É com alguma frequência que ouvimos dizer que os melhores jogadores são aqueles que sabem o que vão fazer antes de receber a bola.

Não negando a importância dessa recolha de informação prévia, acredito que os melhores serão aqueles, que embora tenham uma ideia do que fazer, conseguem adaptar de forma rápida e assertiva a sua ação.

O contexto de jogo varia a uma velocidade tremenda e nem sempre os cenários que existem antes da receção da bola, são os mesmo que se encontram quando a bola chega ao portador.

Será, portanto, necessário existir uma capacidade de ajuste face ao contexto imediato.

Observamos Pizzi e embora tenha verificado o que rodeia, não se apercebeu do adversário que se aproximava pelas costas. Imagino que antes de receber tenha pensado em colocar a bola em Jiménez, mas, depois da receção, a situação mudou.

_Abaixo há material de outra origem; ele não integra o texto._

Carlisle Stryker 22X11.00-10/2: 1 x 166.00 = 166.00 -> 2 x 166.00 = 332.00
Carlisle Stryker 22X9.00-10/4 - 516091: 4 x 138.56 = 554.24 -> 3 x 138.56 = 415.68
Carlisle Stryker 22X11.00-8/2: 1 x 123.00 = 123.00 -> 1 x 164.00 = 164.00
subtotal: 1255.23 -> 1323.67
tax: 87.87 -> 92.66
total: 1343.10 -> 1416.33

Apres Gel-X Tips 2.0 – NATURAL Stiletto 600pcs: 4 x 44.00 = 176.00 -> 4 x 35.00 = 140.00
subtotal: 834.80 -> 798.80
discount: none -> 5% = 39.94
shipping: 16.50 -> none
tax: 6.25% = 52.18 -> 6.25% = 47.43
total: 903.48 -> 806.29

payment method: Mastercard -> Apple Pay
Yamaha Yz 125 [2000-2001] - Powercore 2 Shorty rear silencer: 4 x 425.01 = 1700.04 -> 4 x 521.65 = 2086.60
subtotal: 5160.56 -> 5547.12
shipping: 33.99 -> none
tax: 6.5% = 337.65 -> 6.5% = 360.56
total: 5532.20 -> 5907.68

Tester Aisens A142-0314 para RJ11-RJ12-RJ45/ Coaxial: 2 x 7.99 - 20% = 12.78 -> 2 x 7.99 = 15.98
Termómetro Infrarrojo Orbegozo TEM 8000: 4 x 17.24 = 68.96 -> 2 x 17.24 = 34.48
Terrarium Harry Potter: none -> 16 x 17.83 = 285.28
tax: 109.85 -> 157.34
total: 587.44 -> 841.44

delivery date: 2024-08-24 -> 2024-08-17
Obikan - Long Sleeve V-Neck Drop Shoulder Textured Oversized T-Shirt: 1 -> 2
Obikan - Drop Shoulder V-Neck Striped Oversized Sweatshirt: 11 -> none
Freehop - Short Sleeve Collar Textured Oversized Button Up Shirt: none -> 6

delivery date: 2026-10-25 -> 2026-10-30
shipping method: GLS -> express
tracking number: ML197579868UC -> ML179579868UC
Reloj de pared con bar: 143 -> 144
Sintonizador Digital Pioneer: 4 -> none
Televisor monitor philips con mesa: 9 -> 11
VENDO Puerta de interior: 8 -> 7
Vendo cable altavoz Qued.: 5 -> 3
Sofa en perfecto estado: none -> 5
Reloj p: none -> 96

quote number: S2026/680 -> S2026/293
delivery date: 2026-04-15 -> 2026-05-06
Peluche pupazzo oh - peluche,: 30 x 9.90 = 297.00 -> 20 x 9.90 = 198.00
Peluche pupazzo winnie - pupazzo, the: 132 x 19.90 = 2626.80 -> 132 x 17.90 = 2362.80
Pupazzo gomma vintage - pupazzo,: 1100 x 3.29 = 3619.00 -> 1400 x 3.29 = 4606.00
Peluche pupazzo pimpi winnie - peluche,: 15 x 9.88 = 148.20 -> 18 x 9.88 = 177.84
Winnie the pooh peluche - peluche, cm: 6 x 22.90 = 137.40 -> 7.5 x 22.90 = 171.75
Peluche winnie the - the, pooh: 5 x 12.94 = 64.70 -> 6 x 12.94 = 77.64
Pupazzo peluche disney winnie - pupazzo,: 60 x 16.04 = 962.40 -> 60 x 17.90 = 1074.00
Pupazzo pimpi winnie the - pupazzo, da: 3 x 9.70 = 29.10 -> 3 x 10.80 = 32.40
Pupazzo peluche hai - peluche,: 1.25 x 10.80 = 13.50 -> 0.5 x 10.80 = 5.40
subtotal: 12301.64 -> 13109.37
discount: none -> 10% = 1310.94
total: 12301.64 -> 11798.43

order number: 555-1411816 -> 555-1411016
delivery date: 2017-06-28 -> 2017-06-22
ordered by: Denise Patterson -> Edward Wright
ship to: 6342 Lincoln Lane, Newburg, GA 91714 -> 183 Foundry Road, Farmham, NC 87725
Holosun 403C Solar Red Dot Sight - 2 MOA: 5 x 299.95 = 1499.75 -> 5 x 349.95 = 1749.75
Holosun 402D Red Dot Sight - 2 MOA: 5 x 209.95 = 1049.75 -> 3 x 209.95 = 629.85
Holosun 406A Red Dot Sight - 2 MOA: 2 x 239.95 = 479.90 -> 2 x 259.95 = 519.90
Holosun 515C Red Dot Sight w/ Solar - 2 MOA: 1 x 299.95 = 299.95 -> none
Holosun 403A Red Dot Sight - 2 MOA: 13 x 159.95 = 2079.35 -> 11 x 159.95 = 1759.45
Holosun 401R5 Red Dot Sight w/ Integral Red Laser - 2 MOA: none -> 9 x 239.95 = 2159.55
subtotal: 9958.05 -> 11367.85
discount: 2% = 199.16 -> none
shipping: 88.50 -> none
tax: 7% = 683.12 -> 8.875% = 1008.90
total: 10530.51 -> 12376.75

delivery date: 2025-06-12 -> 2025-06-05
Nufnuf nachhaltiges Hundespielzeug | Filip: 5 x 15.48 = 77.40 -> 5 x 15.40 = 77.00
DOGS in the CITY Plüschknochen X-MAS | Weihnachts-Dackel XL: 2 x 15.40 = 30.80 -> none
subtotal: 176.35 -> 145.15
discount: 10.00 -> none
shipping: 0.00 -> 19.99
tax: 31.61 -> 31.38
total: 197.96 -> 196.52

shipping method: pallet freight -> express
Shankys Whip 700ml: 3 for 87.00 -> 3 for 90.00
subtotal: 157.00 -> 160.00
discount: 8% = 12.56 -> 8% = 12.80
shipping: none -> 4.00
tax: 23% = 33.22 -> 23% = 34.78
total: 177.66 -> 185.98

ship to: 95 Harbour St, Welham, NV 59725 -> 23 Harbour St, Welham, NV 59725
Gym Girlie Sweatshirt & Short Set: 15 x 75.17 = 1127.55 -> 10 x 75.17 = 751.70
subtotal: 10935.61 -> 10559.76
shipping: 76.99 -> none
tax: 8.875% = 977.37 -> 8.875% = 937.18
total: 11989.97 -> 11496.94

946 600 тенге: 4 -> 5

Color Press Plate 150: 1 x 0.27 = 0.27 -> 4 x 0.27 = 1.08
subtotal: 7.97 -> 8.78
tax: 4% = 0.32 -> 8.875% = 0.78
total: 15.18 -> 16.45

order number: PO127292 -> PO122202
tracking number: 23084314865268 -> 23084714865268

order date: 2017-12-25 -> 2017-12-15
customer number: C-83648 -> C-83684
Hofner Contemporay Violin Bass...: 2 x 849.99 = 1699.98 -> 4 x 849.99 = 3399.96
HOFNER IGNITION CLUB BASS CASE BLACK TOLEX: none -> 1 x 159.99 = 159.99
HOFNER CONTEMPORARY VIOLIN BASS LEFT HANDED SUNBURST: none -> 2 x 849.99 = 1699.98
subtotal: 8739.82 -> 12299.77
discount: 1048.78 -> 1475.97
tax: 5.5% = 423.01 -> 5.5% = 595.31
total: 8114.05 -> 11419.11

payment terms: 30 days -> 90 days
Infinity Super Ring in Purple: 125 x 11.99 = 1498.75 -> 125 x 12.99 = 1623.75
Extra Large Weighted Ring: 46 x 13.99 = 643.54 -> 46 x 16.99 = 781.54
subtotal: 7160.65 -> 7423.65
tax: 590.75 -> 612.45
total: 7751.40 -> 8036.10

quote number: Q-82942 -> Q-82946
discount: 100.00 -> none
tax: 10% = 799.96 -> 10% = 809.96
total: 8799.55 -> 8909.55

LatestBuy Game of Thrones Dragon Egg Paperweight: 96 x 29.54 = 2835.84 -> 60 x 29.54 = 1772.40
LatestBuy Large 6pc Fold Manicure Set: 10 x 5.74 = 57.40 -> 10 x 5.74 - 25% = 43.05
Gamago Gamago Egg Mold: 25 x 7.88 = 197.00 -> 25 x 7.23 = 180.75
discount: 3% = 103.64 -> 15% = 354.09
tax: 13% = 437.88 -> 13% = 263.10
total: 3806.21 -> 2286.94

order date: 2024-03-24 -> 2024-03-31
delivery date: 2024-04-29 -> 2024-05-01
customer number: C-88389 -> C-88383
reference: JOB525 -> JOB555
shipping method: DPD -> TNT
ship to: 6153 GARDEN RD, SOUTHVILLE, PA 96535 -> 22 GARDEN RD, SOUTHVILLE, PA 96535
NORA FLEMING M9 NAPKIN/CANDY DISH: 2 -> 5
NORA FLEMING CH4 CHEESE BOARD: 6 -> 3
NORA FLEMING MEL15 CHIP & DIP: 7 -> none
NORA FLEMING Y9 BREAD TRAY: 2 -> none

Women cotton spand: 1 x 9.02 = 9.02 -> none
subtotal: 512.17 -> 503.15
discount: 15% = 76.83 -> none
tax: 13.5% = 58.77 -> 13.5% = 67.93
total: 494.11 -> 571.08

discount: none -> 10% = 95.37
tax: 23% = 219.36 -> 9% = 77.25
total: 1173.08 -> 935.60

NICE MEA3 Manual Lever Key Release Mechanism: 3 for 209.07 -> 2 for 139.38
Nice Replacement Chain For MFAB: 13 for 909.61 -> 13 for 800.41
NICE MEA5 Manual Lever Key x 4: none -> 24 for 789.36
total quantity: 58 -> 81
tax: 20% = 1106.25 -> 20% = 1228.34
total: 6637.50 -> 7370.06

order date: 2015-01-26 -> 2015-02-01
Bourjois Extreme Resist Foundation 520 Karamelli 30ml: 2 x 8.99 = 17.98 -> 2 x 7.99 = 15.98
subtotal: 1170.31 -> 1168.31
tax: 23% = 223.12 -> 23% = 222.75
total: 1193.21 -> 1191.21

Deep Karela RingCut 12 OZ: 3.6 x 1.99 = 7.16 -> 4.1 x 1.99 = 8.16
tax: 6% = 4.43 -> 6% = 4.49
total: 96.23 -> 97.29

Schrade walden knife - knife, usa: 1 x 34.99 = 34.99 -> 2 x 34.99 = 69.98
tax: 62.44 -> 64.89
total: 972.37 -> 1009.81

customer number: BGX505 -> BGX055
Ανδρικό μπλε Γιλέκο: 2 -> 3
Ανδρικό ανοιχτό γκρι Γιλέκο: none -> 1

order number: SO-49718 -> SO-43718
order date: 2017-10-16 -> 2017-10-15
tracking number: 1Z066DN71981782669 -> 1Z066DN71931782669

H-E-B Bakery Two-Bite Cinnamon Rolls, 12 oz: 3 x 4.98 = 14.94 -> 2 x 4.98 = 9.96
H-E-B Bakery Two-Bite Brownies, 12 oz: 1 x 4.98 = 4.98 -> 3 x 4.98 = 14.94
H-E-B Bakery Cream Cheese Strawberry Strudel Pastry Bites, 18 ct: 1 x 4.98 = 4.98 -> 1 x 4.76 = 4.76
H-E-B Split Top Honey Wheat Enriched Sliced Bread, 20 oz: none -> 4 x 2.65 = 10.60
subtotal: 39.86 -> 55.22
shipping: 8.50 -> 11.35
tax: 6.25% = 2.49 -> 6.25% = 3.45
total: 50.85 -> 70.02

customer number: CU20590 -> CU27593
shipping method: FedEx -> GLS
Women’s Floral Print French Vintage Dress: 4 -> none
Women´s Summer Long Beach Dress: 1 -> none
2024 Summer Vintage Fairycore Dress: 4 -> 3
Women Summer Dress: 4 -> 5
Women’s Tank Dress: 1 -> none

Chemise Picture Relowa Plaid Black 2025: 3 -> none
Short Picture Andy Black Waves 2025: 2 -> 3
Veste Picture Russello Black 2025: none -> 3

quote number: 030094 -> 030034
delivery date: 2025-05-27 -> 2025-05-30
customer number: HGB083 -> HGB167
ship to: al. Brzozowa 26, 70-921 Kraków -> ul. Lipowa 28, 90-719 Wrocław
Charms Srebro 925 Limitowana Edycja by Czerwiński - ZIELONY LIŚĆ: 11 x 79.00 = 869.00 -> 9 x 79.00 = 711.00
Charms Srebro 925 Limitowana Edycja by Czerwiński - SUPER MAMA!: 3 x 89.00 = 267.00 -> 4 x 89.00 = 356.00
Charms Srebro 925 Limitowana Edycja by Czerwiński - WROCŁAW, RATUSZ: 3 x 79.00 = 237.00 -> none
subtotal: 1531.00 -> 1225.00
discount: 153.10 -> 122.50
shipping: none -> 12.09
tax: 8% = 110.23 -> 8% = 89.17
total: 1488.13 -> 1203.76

A sua capacidade de ajuste fez a diferença e acredito que seja isso que distingue realmente, os melhores.

Bruno Fidalgo
Sobre Bruno Fidalgo 6 artigos
Licenciado em Ciências do Desporto. Criador e autor do blog Código Futebolístico. À função de treinador tem aliado alguns trabalhos como observador.

8 comentários em A diferença entre os melhores - um exemplo de Pizzi

  1. Já agora…neste video dá para perceber o que referi sobre ele na BTV… está o tempo todo a tirar fotografias ao que o rodeia…por isso sabe onde está o espaço, mesmo que esteja de costas para ele..

  2. Com um pequeno pormenor, arriscado mas perfeitamente compreensível, eliminou 2/3 jogadores da jogada e conduziu. Excelente. Mas depois disso poderia ter dado em Jimenez que estava sozinho entre-linhas (o problema depois era o que Jimenez faria a seguir, mas ficava numa situação de 4×4 quando após a decisão de Pizzi a situação passa para um 5×6)

  3. Fantástico
    Pena que a maior parte só lhe deiam valor agora (que marcou 2 golos), quem (para mim) nem foi das melhores exibiçoes dele

  4. Esta eh a grande diferenca entre a psicologia ecologica, e as teorias que dizem que funcionamos como os computadores com input – processamento – decisao – accao.

    Um robot, nunca tinha conseguido ajustar porque o estimulo que recebeu nao continha a informacao do adversario a chegar.

    • Este lance é um bom exemplo de mais uma não-decisão. Um computador SÓ toma decisões: processamento hiper-veloz de informaçao e tomada de decisões sempre correctas, e é isso que faz do computador uma máquina inteligente.

      Pizzi aqui não tomou uma decisão. Jogou como jogou porque além de muito inteligente é um jogador 300% intuitivo.